README.md

# Bayesic

A string matching library similar to a NaiveBayes classifier, but optimized for use cases where you have many possible matches.

This is especially useful if you have two large lists of names/titles/descriptions to match with each other.

## Usage

Pull in this library from hex.pm. Then in your project you can do the following.

```elixir
matcher = Bayesic.new()
          |> Bayesic.train(["it","was","the","best","of","times"], "novel")
          |> Bayesic.train(["tonight","on","the","seven","o'clock"], "news")

Bayesic.classify(matcher, ["the","best","of"])
# => %{"novel" => 1.0, "news" => 0.667}
Bayesic.classify(matcher, ["the","time"])
# => %{"novel" => 0.667, "news" => 0.667}
```

## How It Works

This library uses the basic idea of [Bayes Theorem](https://en.wikipedia.org/wiki/Bayes%27_theorem).

It records which tokens it has seen for each possible classification. Later when you pass a set of tokens and ask for the most likely classification it looks for all potential matches and then ranks them by considering the probabily of any given match according to the tokens that it sees.

Tokens which exist in many records (ie not very unique) have a smaller impact on the probability of a match and more unique tokens have a larger impact.

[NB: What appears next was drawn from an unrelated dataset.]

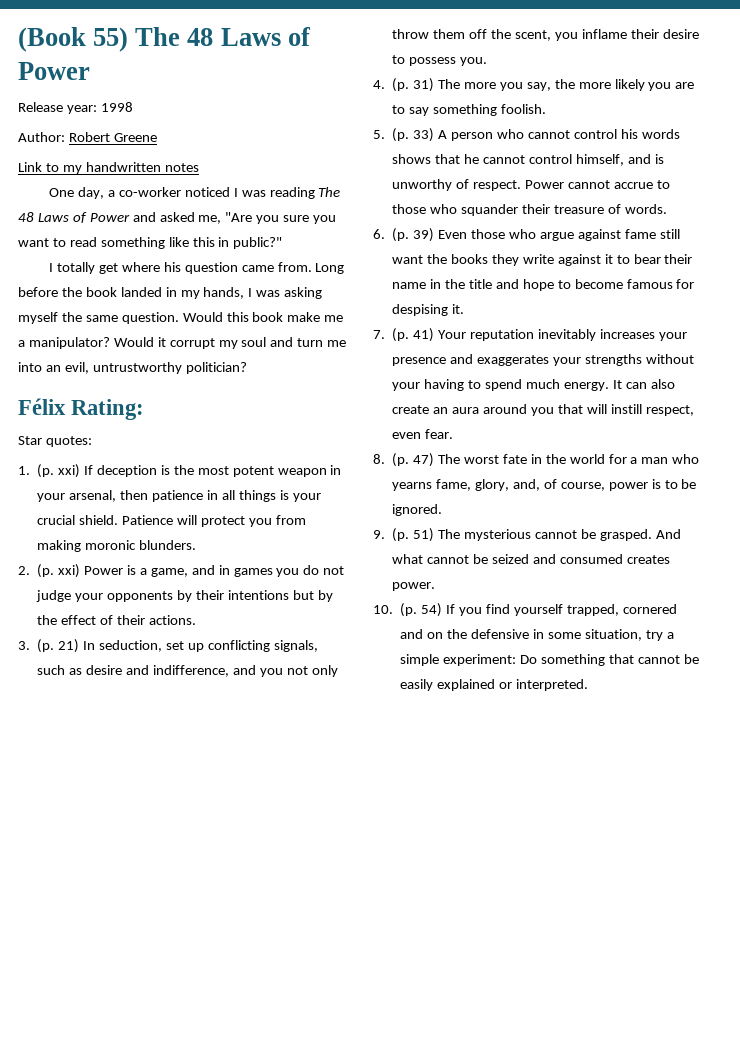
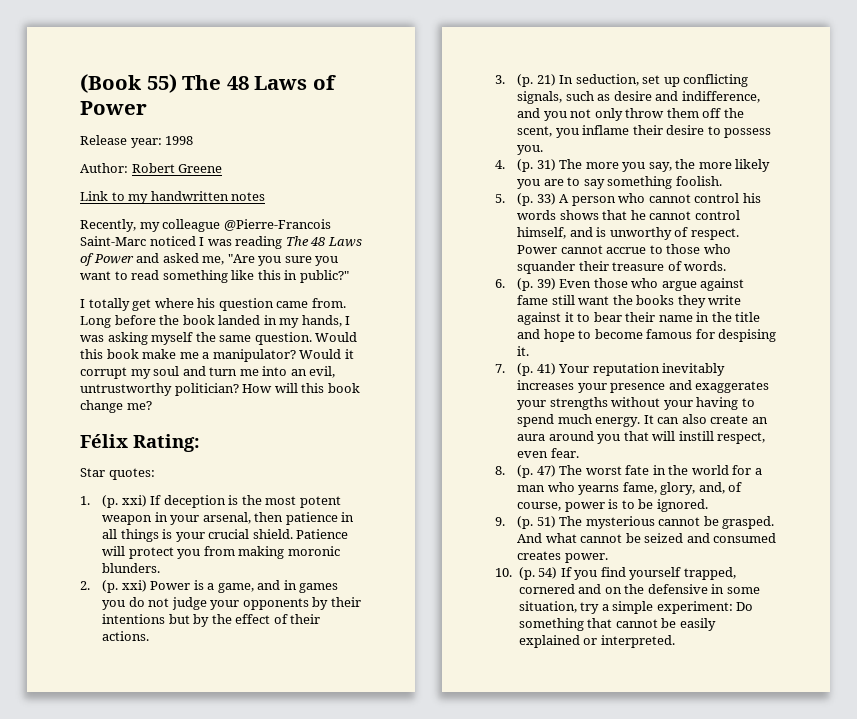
- One day, a co-worker noticed I was reading The 48 Laws of Power and asked me, "Are you sure you want to read something like this in public?"
+ Recently, my colleague @Pierre-Francois Saint-Marc noticed I was reading The 48 Laws of Power and asked me, "Are you sure you want to read something like this in public?"
+ How will this book change me?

## Will It Work For My Dataset?

I don't know, but you can pretty easily test it using the `benchmarks/training_and_matching.exs` script in this project.
Just generate 2 CSV files:

* The first file should have 2 columns `source_string` and `source_id`
* The second file should have 2 columns `match_string` and `source_id`

Then run `mix run benchmarks/training_and_matching.exs path/to/first_file.csv path/to/second_file.csv`.

> The benchmark contains a sample tokenizer that breaks strings into words, removes punctuation, throws away single-letter words and downcases. You can replace the `tokenizer` function in the benchmark to try other forms of tokenization.

This will benchmark how long it takes to train a matcher with the data in your first file and it will also benchmark how long it takes to attempt to classify all of the entries in your second file.

> The reported time for matching is the time to match all of the rows in your second file.

I use this in a project where I have ~10k possible matches and currently this libray trains the matcher in ~390ms and each attempt to classify takes ~2ms.